Sea-Watch: avvio dei ricorsi penali contro la Guardia costiera libica
Il 13 aprile 2026, l’ONG tedesca Sea-Watch ha annunciato con un comunicato pubblicato sul sito ufficiale, di aver presentato due denunce penali, una in Germania e una in Italia, nei confronti della Guardia costiera libica in relazione ai fatti avvenuti nella notte del 26 settembre 2025.
Secondo la ricostruzione dell’organizzazione, la motovedetta Ubari 660, appartenente alla Guardia Costiera libica e donata dall’Italia nel 2018, avrebbe ostacolato le operazioni di ricerca e soccorso (SAR) condotte dall’equipaggio della nave Sea-Watch 5 in acque internazionali. Dopo averne ripetutamente intimato via radio l’interruzione, l’imbarcazione si sarebbe avvicinata effettuando “manovre pericolose a distanza ravvicinata” e mettendo a rischio la sicurezza dell’equipaggio e delle 66 persone appena soccorse. Successivamente, un colpo d’arma da fuoco sarebbe partito dalla motovedetta in direzione della nave civile, senza provocare feriti tra le persone a bordo, ma costringendo il comandante a lanciare una richiesta di soccorso (Mayday). Solo in seguito all’arrivo del velivolo Eagle 2 dell’Agenzia europea della guardia di frontiera e costiera (Frontex), l’Ubari 660 avrebbe concluso l’inseguimento e si sarebbe ritirata.
In un comunicato precedente relativo all’accaduto, l’ONG aveva riferito che due uomini dal volto coperto avevano rifiutato l’assistenza della nave durante le operazioni di soccorso e si erano allontanati autonomamente. Secondo l’organizzazione, tale circostanza avrebbe indotto l’equipaggio ad ipotizzare un collegamento con le milizie libiche affiliate allo Stato libico.
Già nell’agosto del 2025, l’ONG Mediterranea Saving Humans aveva denunciato dinamiche simili, sulla base delle testimonianze raccolte durante diverse operazioni di salvataggio.
Anche il rapporto finale della Missione Indipendente di accertamento dei fatti sulla Libia, istituita dal Consiglio dei diritti umani con la risoluzione 43/39, aveva evidenziato presunti collegamenti tra alcuni membri delle autorità libiche e una fitta rete di trafficanti e scafisti, impegnati nel contesto delle intercettazioni dei migranti in mare.
È in questo stesso quadro che si inseriscono le gravi accuse rivolte da Sea-Watch alla Guardia costiera libica, in particolare quella di pirateria. Nel comunicato, l’organizzazione qualifica le condotte denunciate come possibili atti di pirateria, rimandando alla definizione del fenomeno così come configurato dall’Art.101 della Convenzione delle Nazioni Unite sul diritto del Mare (UNCLOS). Nel testo l’ONG richiama, inoltre, la Convenzione per la repressione degli atti illeciti contro la sicurezza della navigazione marittima (SUA), recepita nell’ordinamento italiano con la legge 422/1989, la quale criminalizza chiunque tenti di prendere il controllo di una nave con la forza o ne minacci la sicurezza della navigazione.
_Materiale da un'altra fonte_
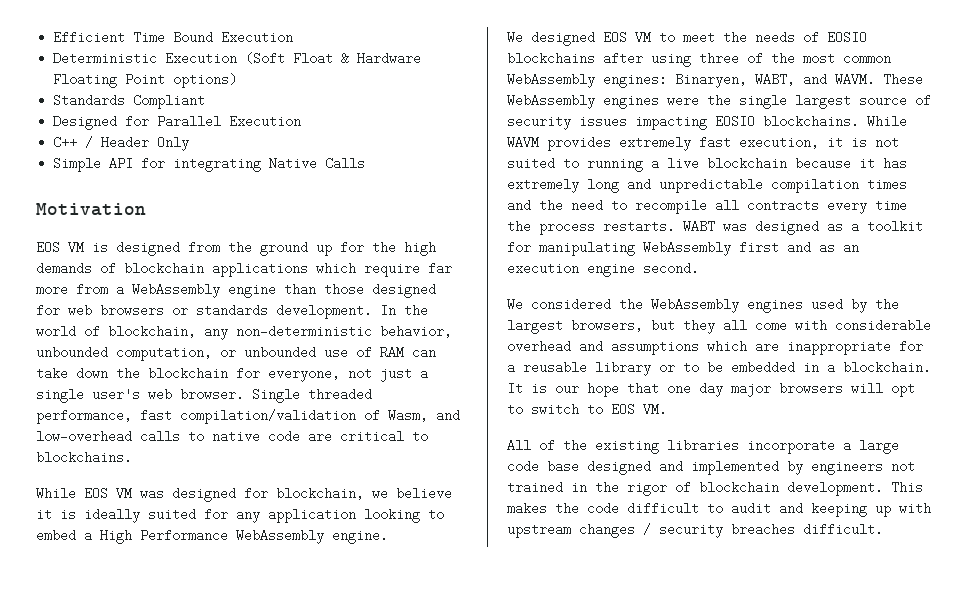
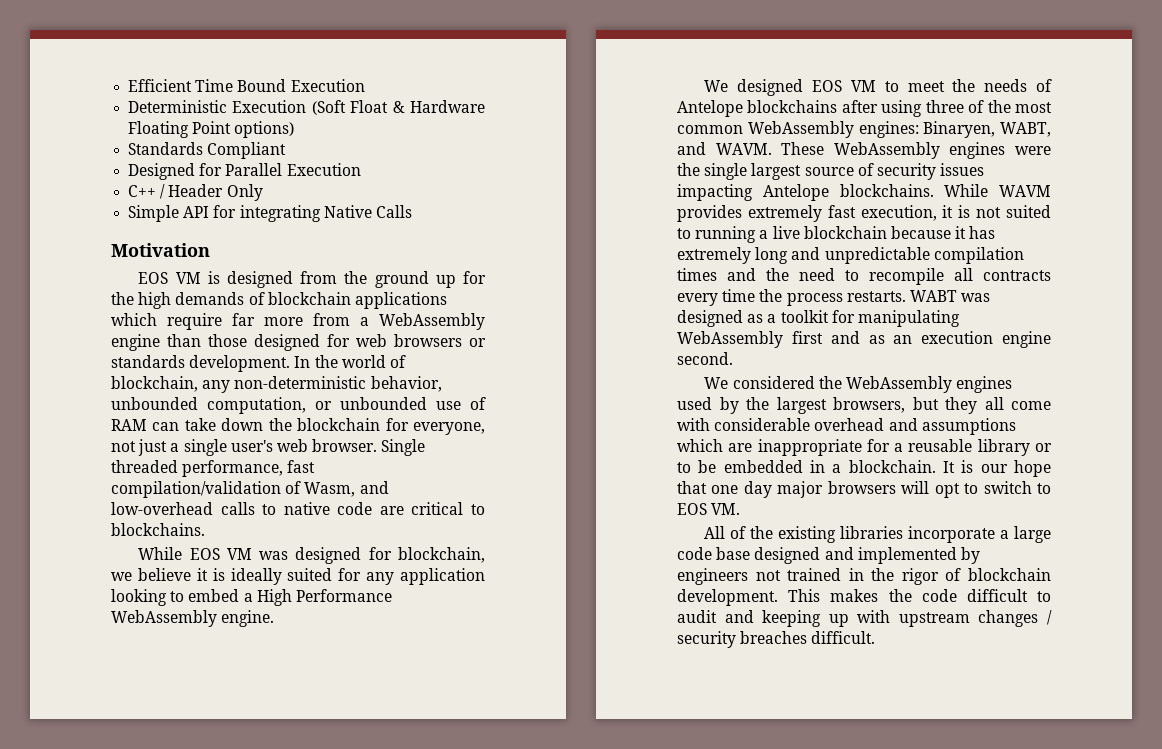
[827,31,867,44] EOSIO -> [677,100,743,117] Antelope
[715,115,755,128] EOSIO -> [762,184,829,201] Antelope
Sea-Watch ha pertanto invitato le autorità italiane e tedesche ad indagare sul caso e a perseguire gli eventuali responsabili, evidenziando la responsabilità del Governo italiano per il sostegno politico e materiale fornito alla Guardia costiera libica e criticando, più in generale, la cooperazione tra l’Unione Europea e le autorità libiche nella gestione dei flussi migratori nel Mediterraneo centrale.
Tuttavia, al momento della pubblicazione della notizia non sono noti sviluppi relativi alle denunce presentate dall’organizzazione.